To sum up, a beneficial effect of the tested extracts and ferments on the proliferation and viability of skin cells (fibroblasts and keratinocytes) was demonstrated. This was due to the presence of biologically active compounds contained in R. sativus L., which may have a beneficial effect on our skin. Roh et al. showed in their study that rasathiol, an isolated compound from R. sativus L. extract, shows the potential to increase extracellular matrix (ECM) synthesis in cultured skin fibroblasts. It enhances the production of type 1 collagen, elastin, and fibronectin, while promoting fibroblast proliferation. In addition, rasathiol’s effects are associated with activation of intracellular ERK1/2 and p38 MAPK signaling pathways [22]. These findings suggest that ingredients found in radish may protect the skin, potentially through antioxidant mechanisms. The important ingredients here are polyphenols, glucosinolates, and vitamins, including vitamin C, which acts as a cofactor in the enzymatic reactions needed for collagen synthesis and can also influence the process of keratinocyte differentiation [4,14]. In addition, the antioxidant compounds contained in the raw material may help protect fibroblasts against damage caused by free radicals [45]. Additionally, it should be remembered that the fermentation process significantly increases the bioavailability of active compounds, which increases the effectiveness of the analyzed extracts [46].

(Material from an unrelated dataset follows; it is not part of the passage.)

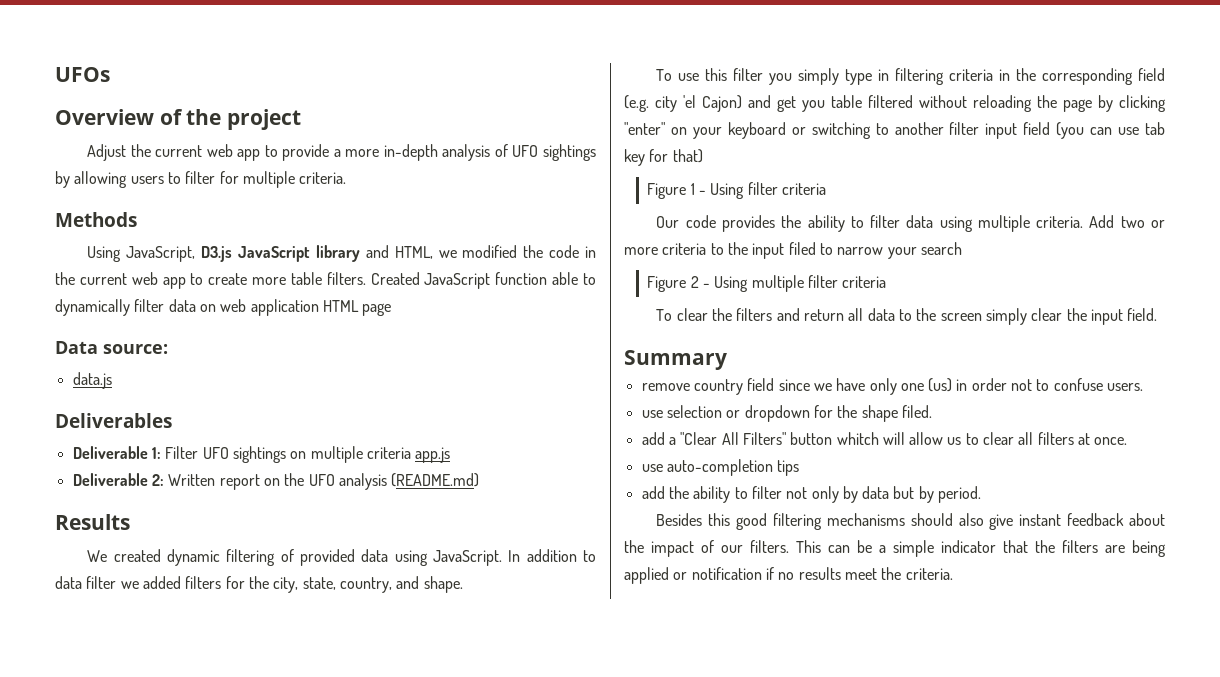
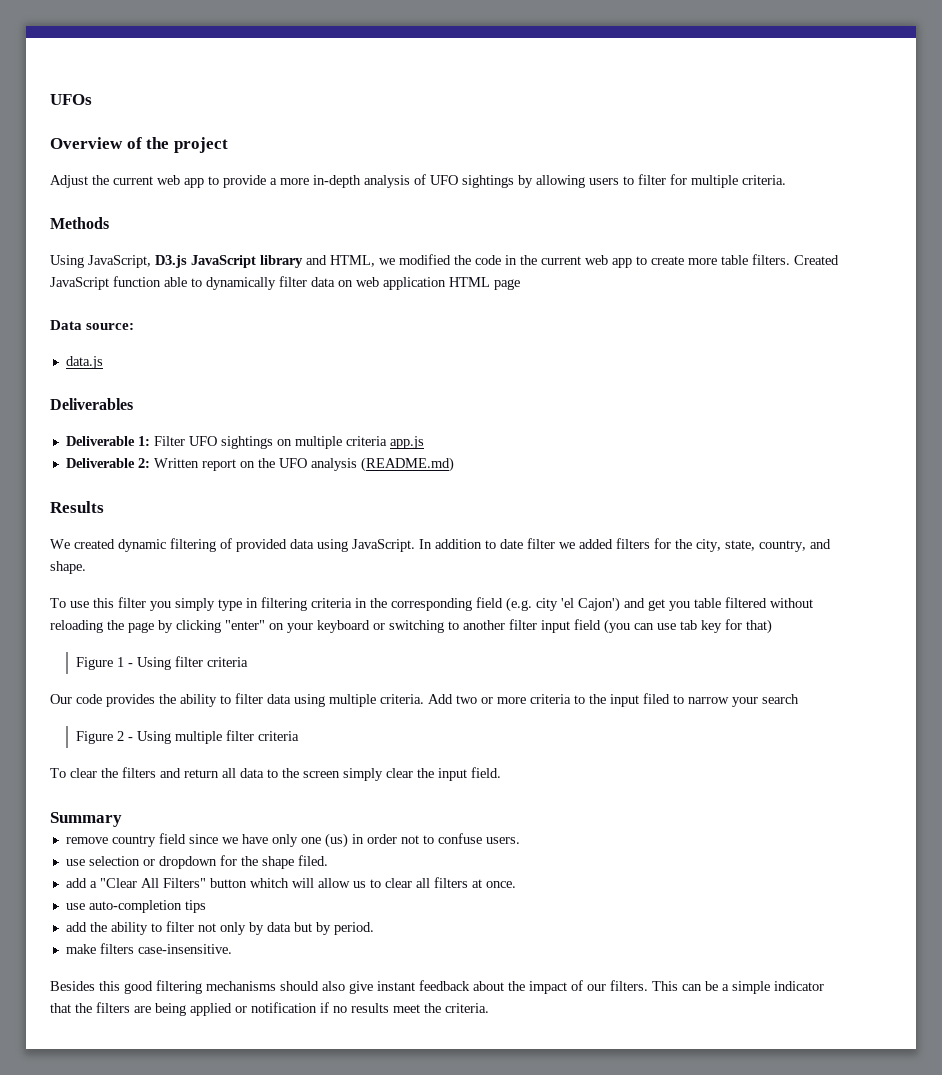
[55,576,82,589] data -> [500,539,523,549] date
[702,95,742,112] Cajon) -> [578,597,620,612] Cajon')
(982, 494) none -> [65,943,232,954] // make filters case-insensitive.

2.4. Assessment of Anti-Inflammatory Activity

Inflammation is mediated by several factors and cell signaling molecules that are released from macrophages. When macrophages are stimulated by endotoxins such as lipopolysaccharides (LPS), they release various pro-inflammatory mediators and cytokines such as nitric oxide (NO), prostaglandin E2 (PGE2), tumor necrosis factor α (TNF-α), interleukin (IL)-1β, and IL-6. Cyclooxygenase-2 (COX-2) is the predominant enzyme induced by various stimuli, including inflammation, growth factors, and cytokines [47,48]. To investigate the anti-inflammatory activity of R. sativus L. leaf and root extracts and ferments, the levels of pro-inflammatory interleukin (IL-1β) and cyclooxygenase-2 (COX-2) were monitored in human fibroblast cells treated with the bacterial lipopolysaccharide. The results were expressed as the percentage of inhibition of the cytokines tested relative to the control sample (cells not treated with extracts but treated with LPS).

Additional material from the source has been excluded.